1931 Harley-Davidson V
With an experienced team and a lot of data.
Harley introduced the new side-valve 40 hp, 74 cubic inch VL was in 1930 to replace the pocket-valve, inlet-over-exhaust engine in the old J model the company had been building since 1911. Harley-Davidson boasted a number of improvements over the preceding model with the VL, but there were unfortunate teething problems that made themselves known just as the Great Depression was getting underway.
Harley advertisements of the time were quite ambitious in extolling the virtues of the VL, but early models had engines with a deficit of horsepower, a bad clutch, mufflers that clogged easily and frames that tended to break. William H. Davidson recalled a frantic trip made to New York in late 1929, when the factory team replaced mufflers, springs, valves and pistons on a team of new VLE models bought by the Buffalo Police Department. Police models included first-aid kit, a brass fire extinguisher and a handlebar crossbar that mounted a red light.
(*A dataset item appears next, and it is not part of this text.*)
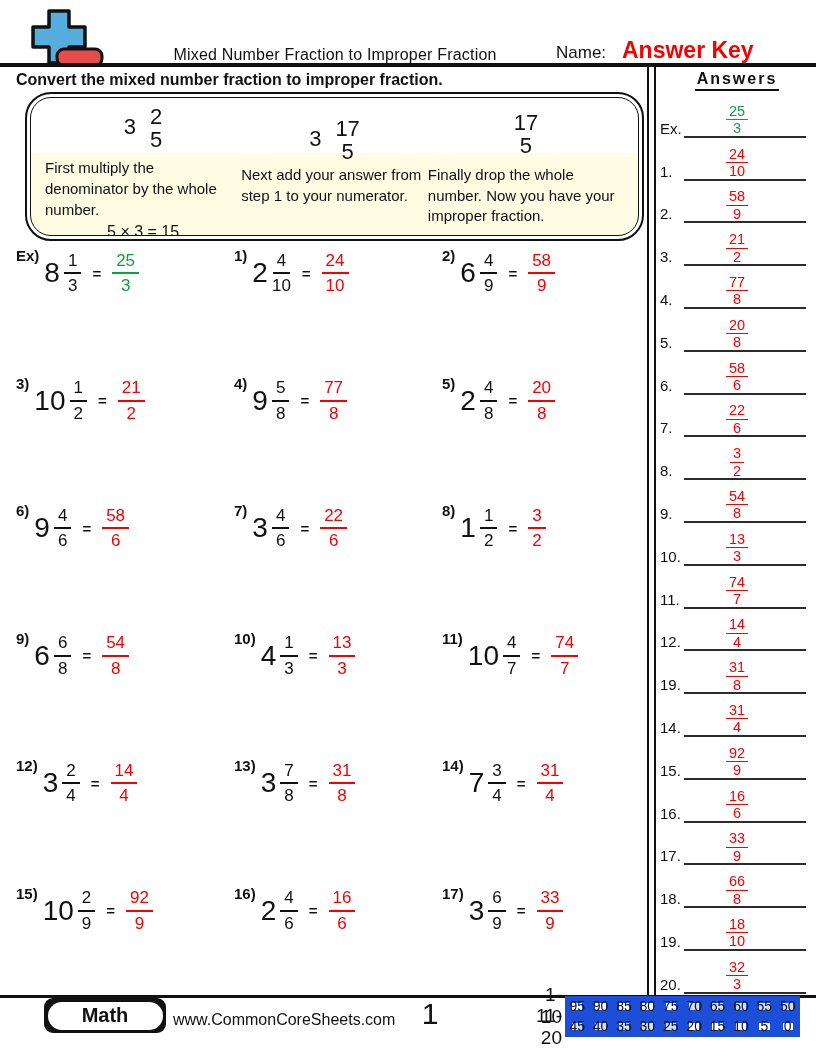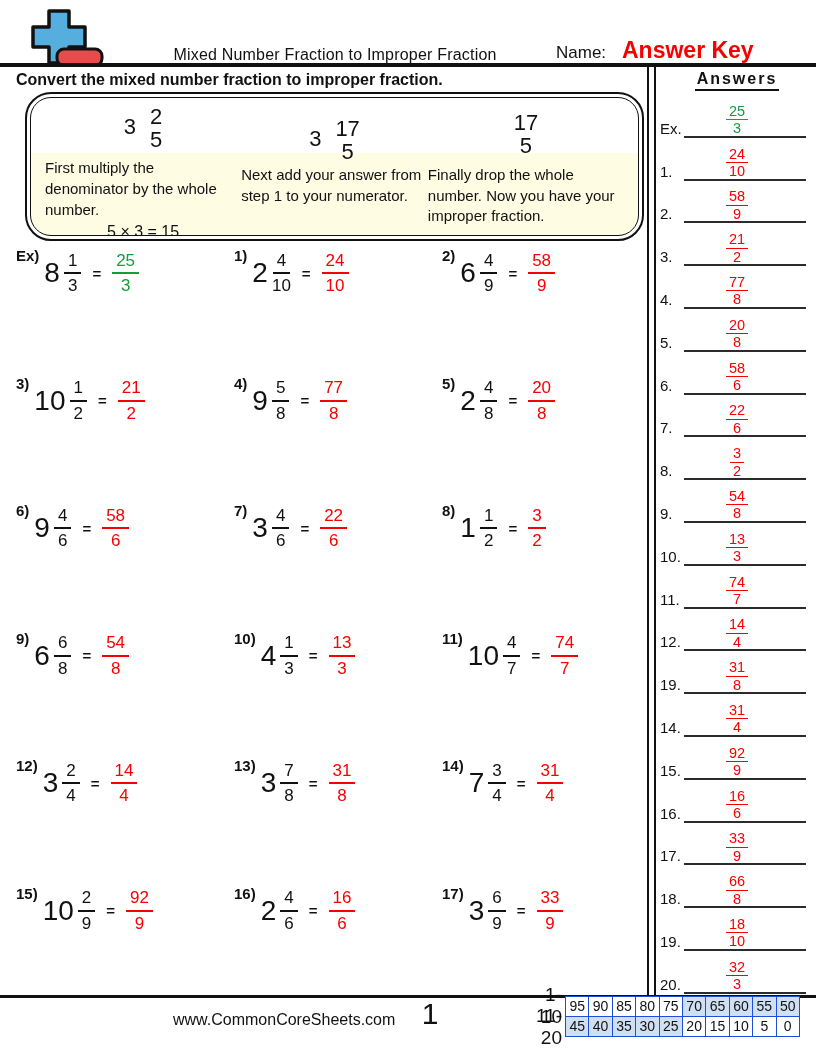"Math" div.math-badge { html: none -> <div> <div>Math</div> </div> }
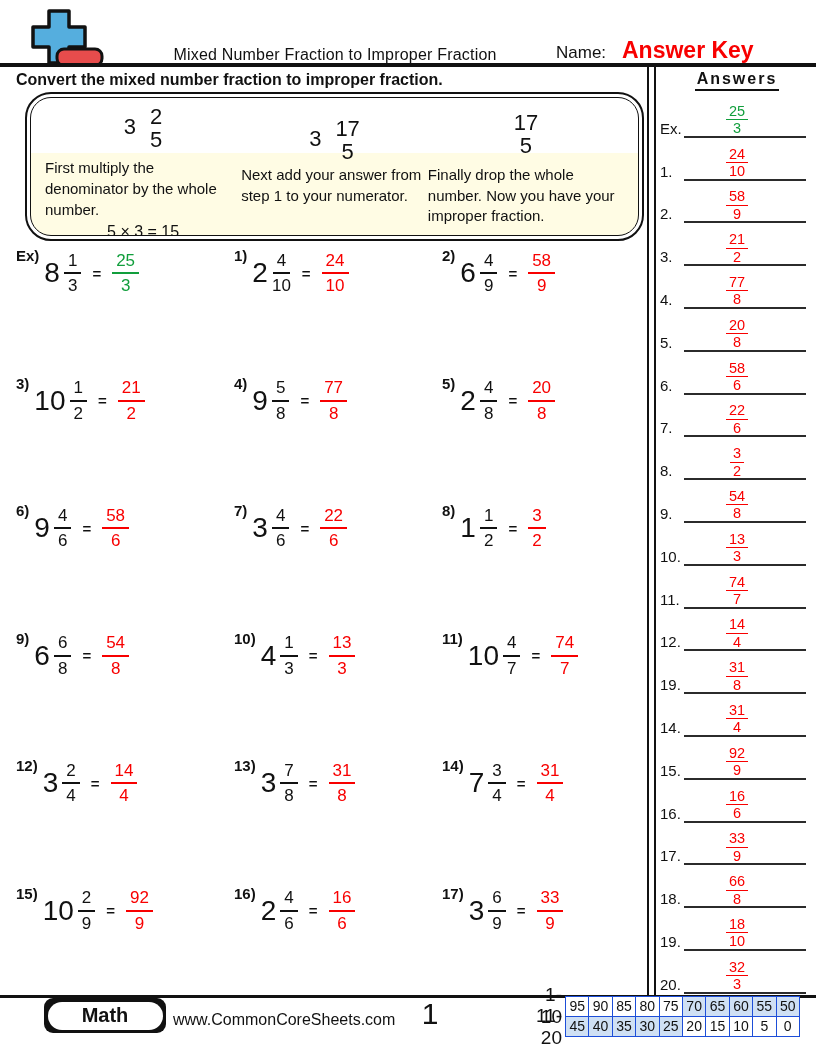"95" .score-cell { border: 1px solid #1d4ed8 -> 7px solid #1d4ed8 }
At least on paper, the VL was quite appealing. The brochure showed the VL to be both longer and lower with interchangeable wheels, balloon tires, drop center rims, improved road clearance, automatic increase of generator output, and dual front drive chain. The proven Riccardo removable heads were claimed to develop 15 percent more horsepower than the preceding model, and a 22-amp battery with a sealed coil was fitted. A plunger-type crankcase oil drain was fitted, with cam gear case vacuum to reduce oil leakage.
The early problems would eventually be solved with an extensive engine redesign. A larger crankcase with heavier flywheels solved the problem of power, and the frame was beefed up. The V was the standard model, the VL had a higher compression engine, the VS was geared for sidecar work, and the VC had cast iron pistons and was the 3-wheeled Servi-Car. Options included toolbox, front and rear wheel stands, luggage carrier and leather panniers.
The VL started out with the customary olive drab paint with a bright orange stripe but by 1932 the bikes were often finished in bright Art Deco two-tone colors. One of the outstanding extras that accompanied the VL was the toolkit. The 24 tools that came in the kit allowed the rider to practically do a roadside rebuild. In the case of the early bikes, it was probably just as well.